[Material for this exercise]
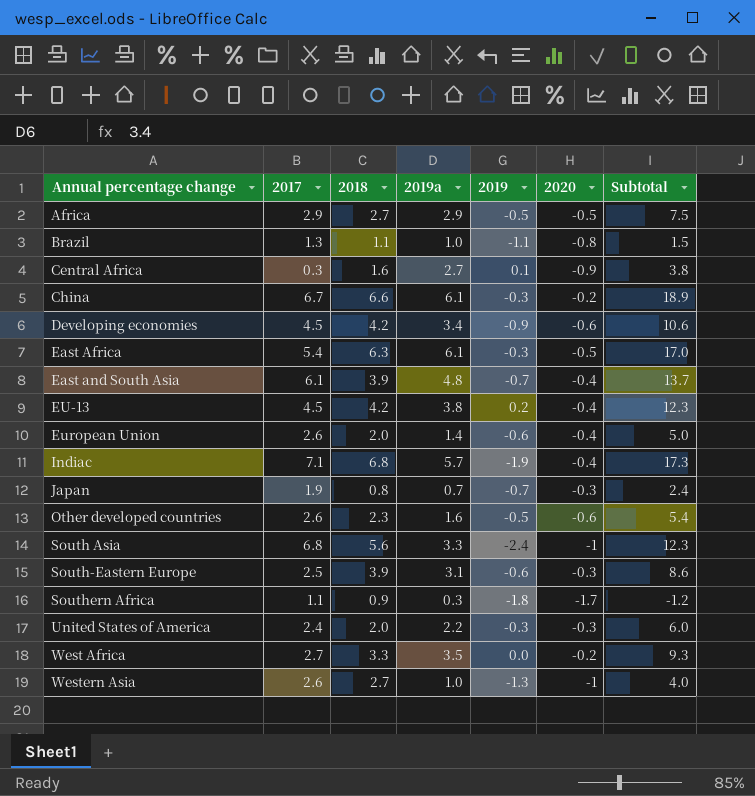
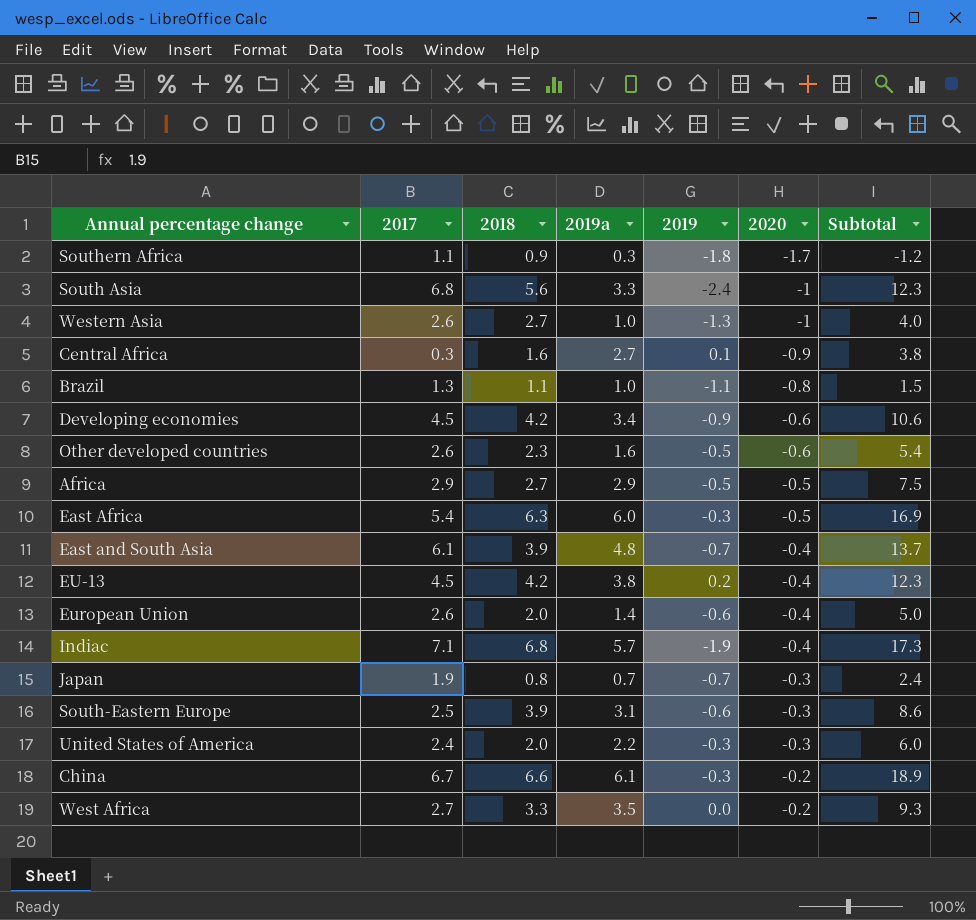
row order: Annual percentage change ascending -> 2020 ascending
East Africa | 2019a: 6.1 -> 6.0
East Africa | Subtotal: 17.0 -> 16.9

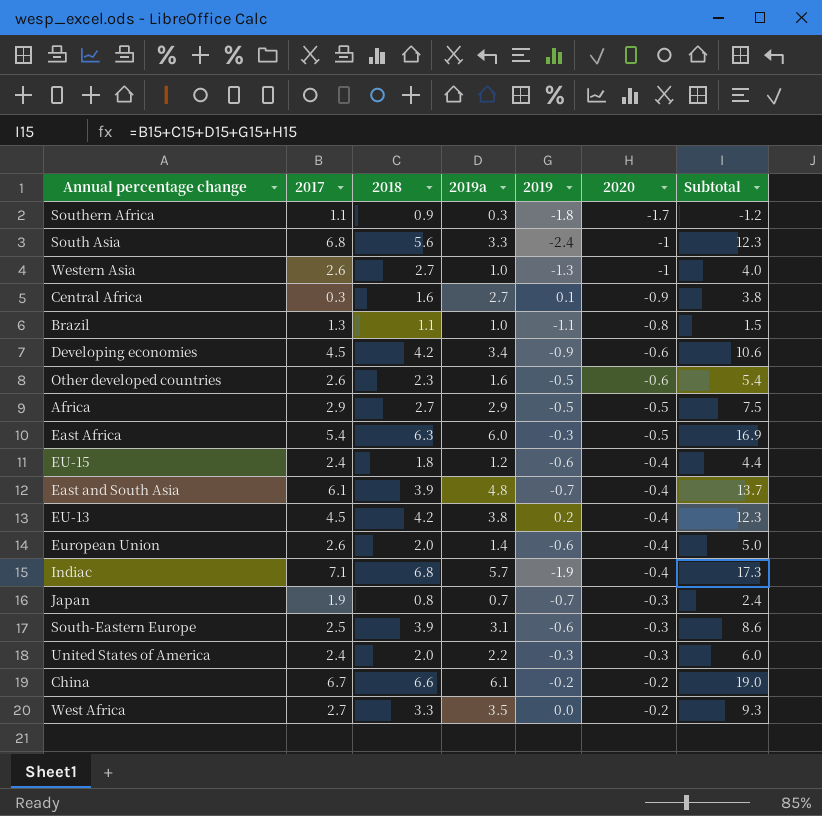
row EU-15: none -> 2.4 | 1.8 | 1.2 | -0.6 | -0.4 | 4.4
China | 2019: -0.3 -> -0.2
China | Subtotal: 18.9 -> 19.0

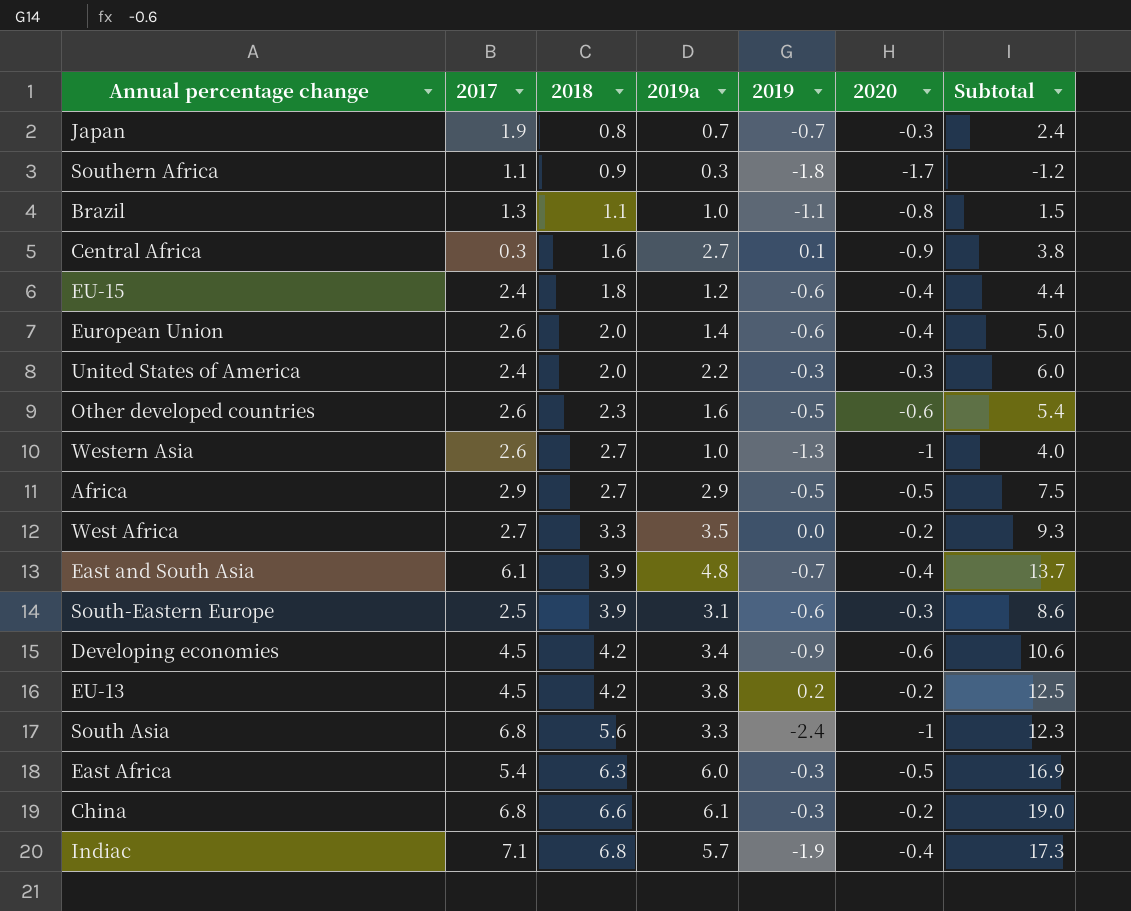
row order: 2020 ascending -> 2018 ascending
EU-13 | 2020: -0.4 -> -0.2
EU-13 | Subtotal: 12.3 -> 12.5
China | 2017: 6.7 -> 6.8
China | 2019: -0.2 -> -0.3

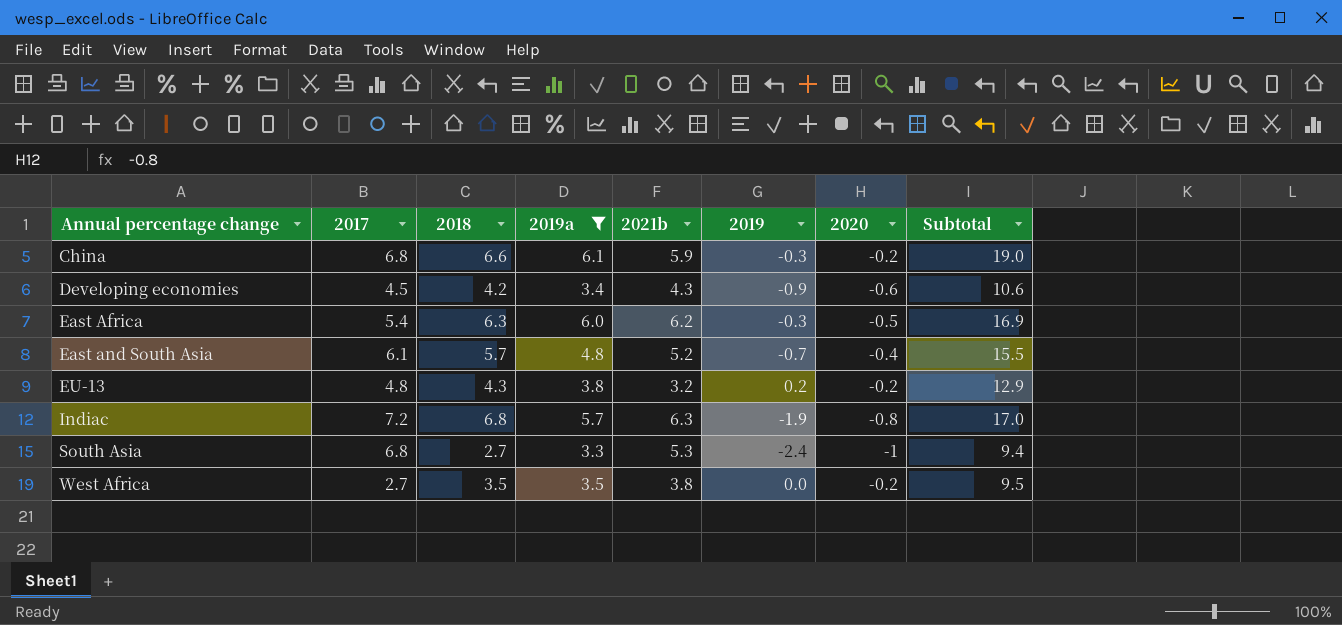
filter: none -> 2019a >= 3.3
row order: 2018 ascending -> Annual percentage change ascending
column 2021b | position: none -> 5
East and South Asia | 2018: 3.9 -> 5.7
East and South Asia | Subtotal: 13.7 -> 15.5
EU-13 | 2017: 4.5 -> 4.8
EU-13 | 2018: 4.2 -> 4.3
EU-13 | Subtotal: 12.5 -> 12.9
Indiac | 2017: 7.1 -> 7.2
Indiac | 2020: -0.4 -> -0.8
Indiac | Subtotal: 17.3 -> 17.0
South Asia | 2018: 5.6 -> 2.7
South Asia | Subtotal: 12.3 -> 9.4
West Africa | 2018: 3.3 -> 3.5
West Africa | Subtotal: 9.3 -> 9.5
[/Material for this exercise]
Exercise description → Only the lines from the top of the data through the line with "China | 2019: -0.2 -> -0.3" should be quoted, exactly and with both ends kept; skip the pictures.

Task result →
row order: Annual percentage change ascending -> 2020 ascending
East Africa | 2019a: 6.1 -> 6.0
East Africa | Subtotal: 17.0 -> 16.9

row EU-15: none -> 2.4 | 1.8 | 1.2 | -0.6 | -0.4 | 4.4
China | 2019: -0.3 -> -0.2
China | Subtotal: 18.9 -> 19.0

row order: 2020 ascending -> 2018 ascending
EU-13 | 2020: -0.4 -> -0.2
EU-13 | Subtotal: 12.3 -> 12.5
China | 2017: 6.7 -> 6.8
China | 2019: -0.2 -> -0.3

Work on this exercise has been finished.